Lecture 8 - Categorical Perception and Learning Flashcards
Statistical Learning
Through mere exposure, we seem to learn
what kinds of things go with other kinds of things.
we do learn contingencies over time
lines start to blur: associative or non-associative
Through perceptual learning, we seem to BUILD and STORE
specific stimulus distinctions.
• These stimulus features can be used to identify and
categorize different types of things.
- Once established, these feature categories become the basis for top-down perceptual processing (e.g. recognizing feathers on male and female chicks).
- have a store house of different objects and can filter than down to the environment
Example: Perceiving breaks between words
The segmentation problem
how do you find the breaks where theres always a continuous signal?
- there are no physical breaks in the continuous acoustic signal of speech. [High computational complexity]

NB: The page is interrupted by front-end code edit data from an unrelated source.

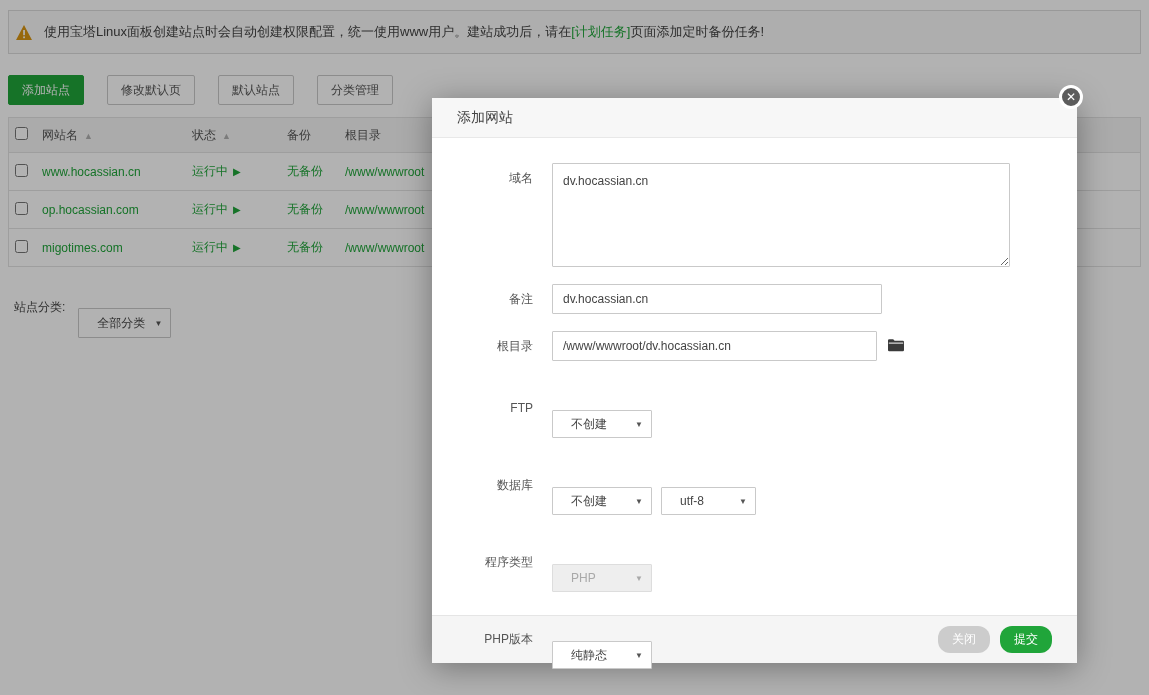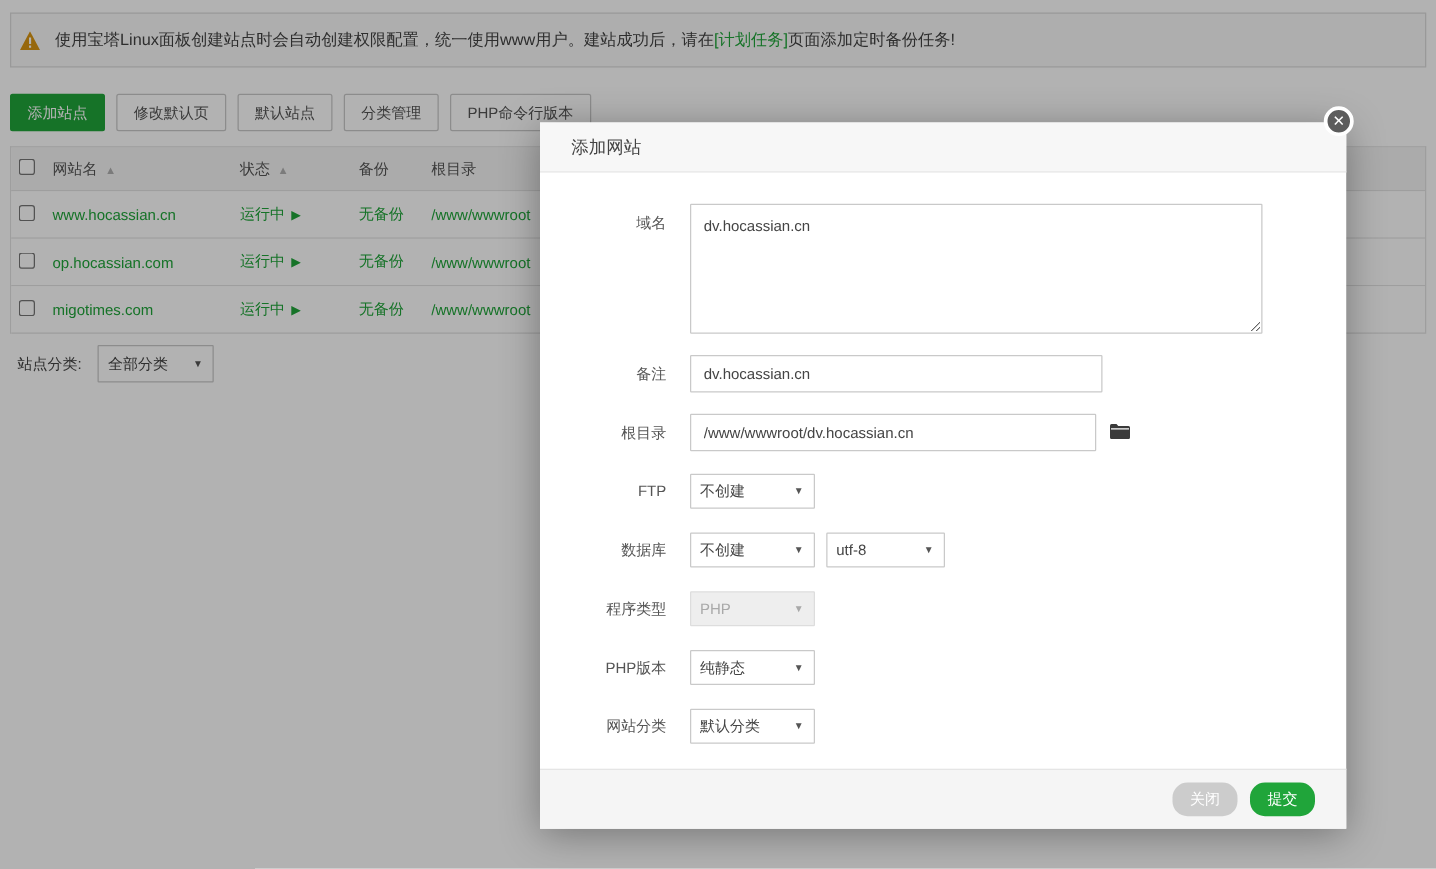"添加站点" .btn { margin-right: 9px -> 23px }
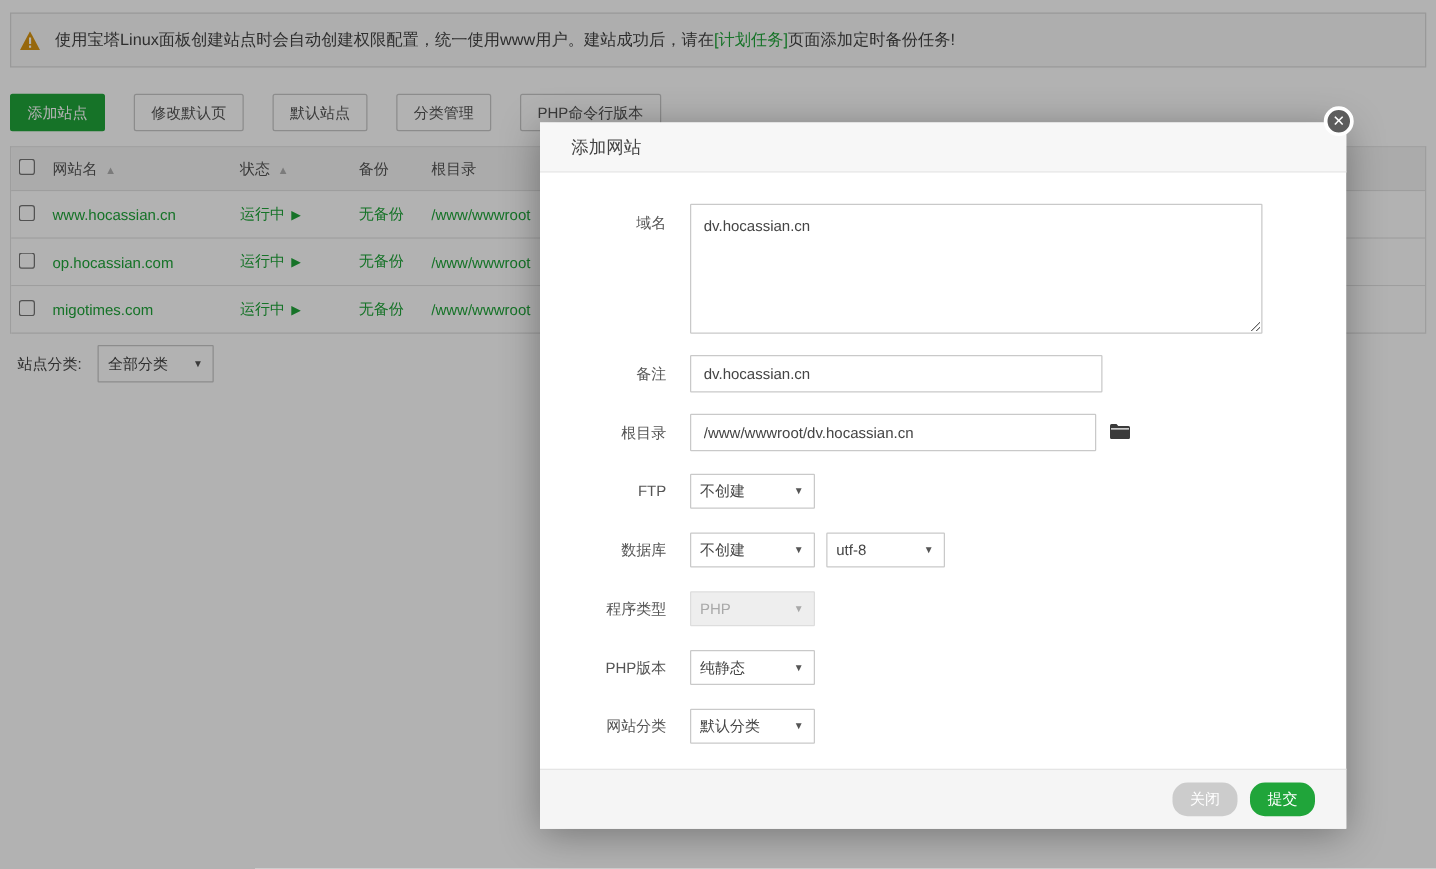"PHP命令行版本" button.btn { html: <button>PHP命令行版本</button> -> none }
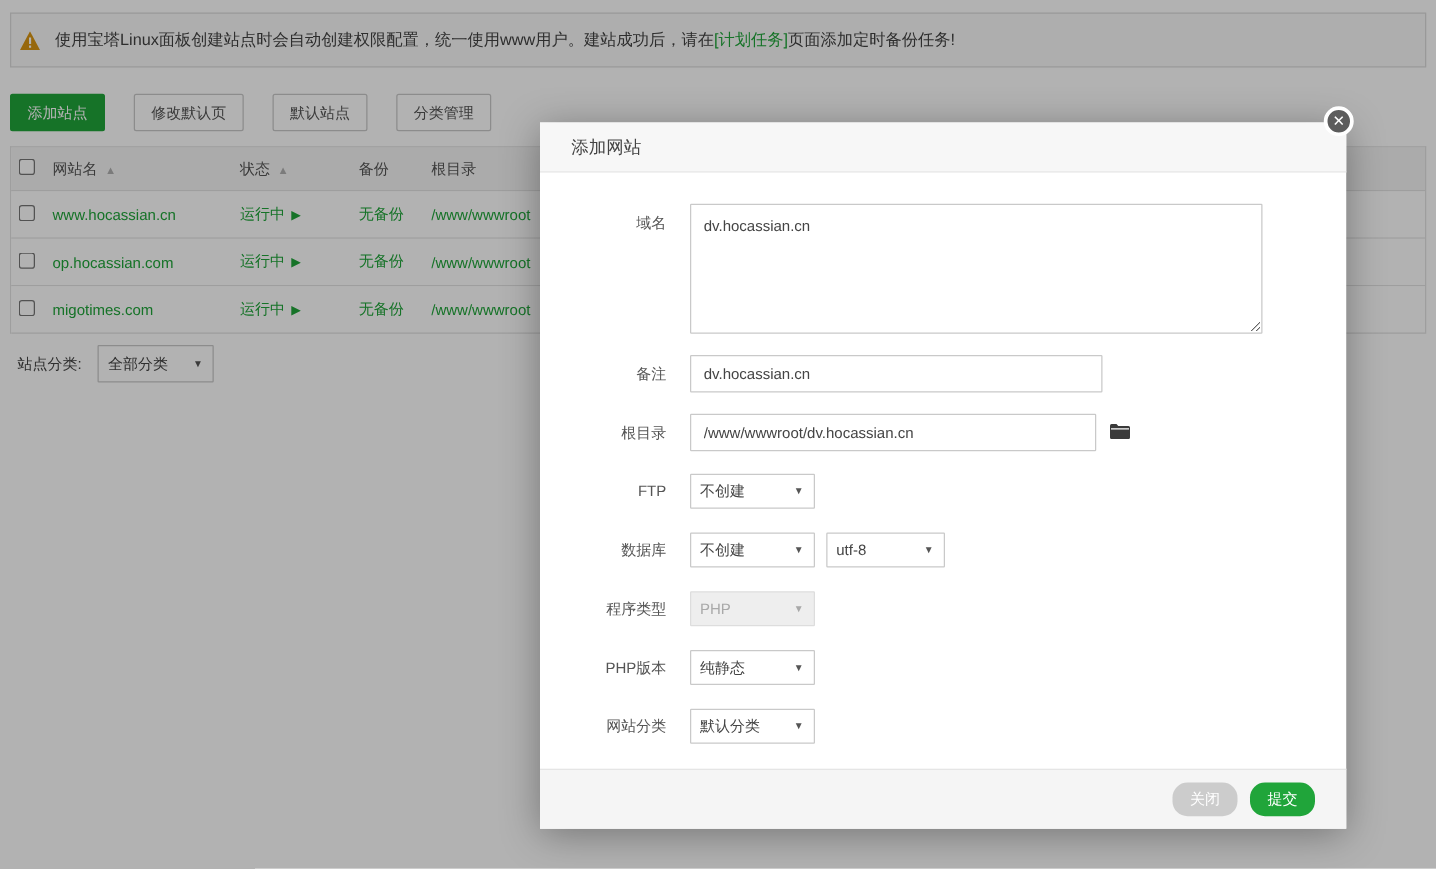"全部分类" .sel { margin-top: none -> 32px; padding: 0 22px 0 7px -> 0 22px 0 18px }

– Top-down processing, including knowledge a listener has about a language,
affects perception of the incoming speech stimulus (parse the speech as it’s coming in).
– Segmentation is affected by context, meaning, and our knowledge of word structure.
non-associative learning
helps us see how we respond to and distinguish stimuli inn the environment and our responses
perceptual learning - we become better and better at telling things apart
associative learning
find different contingencies (two different stimuli - classical) (response and outcome - operant )
just building contingencies between two things (learning language)
What kind of learning reviewed so far seems specifically
useful for speech segmentation?
Statistical learning
helps us know when the breaks are coming: knowing the probabilities of when certain syllables tend to follow other syllables
Saffran, Aslin & Newport (1996)
demonstrated that
infants can detect word boundaries with
different transitional probabilities. [innate tendency]
- we have the innate ability to track different contingencies
• A continuous stream of sounds becomes segmented.
…bidakupadotigolabubidakutupiro…
…bidaku/padoti/golabu/bidaku/tupiro…
• And this should apply to natural speech.
…lookattheprettybaby…
…look/at/the/pretty/baby…
High likelihood PRE–>TTY
High likelihood BA –> BY
Low likelihood TTY–>BA
Perceiving features
In order to track probabilities, we need to first distinguish
basic features (e.g. syllables) of the stimulus.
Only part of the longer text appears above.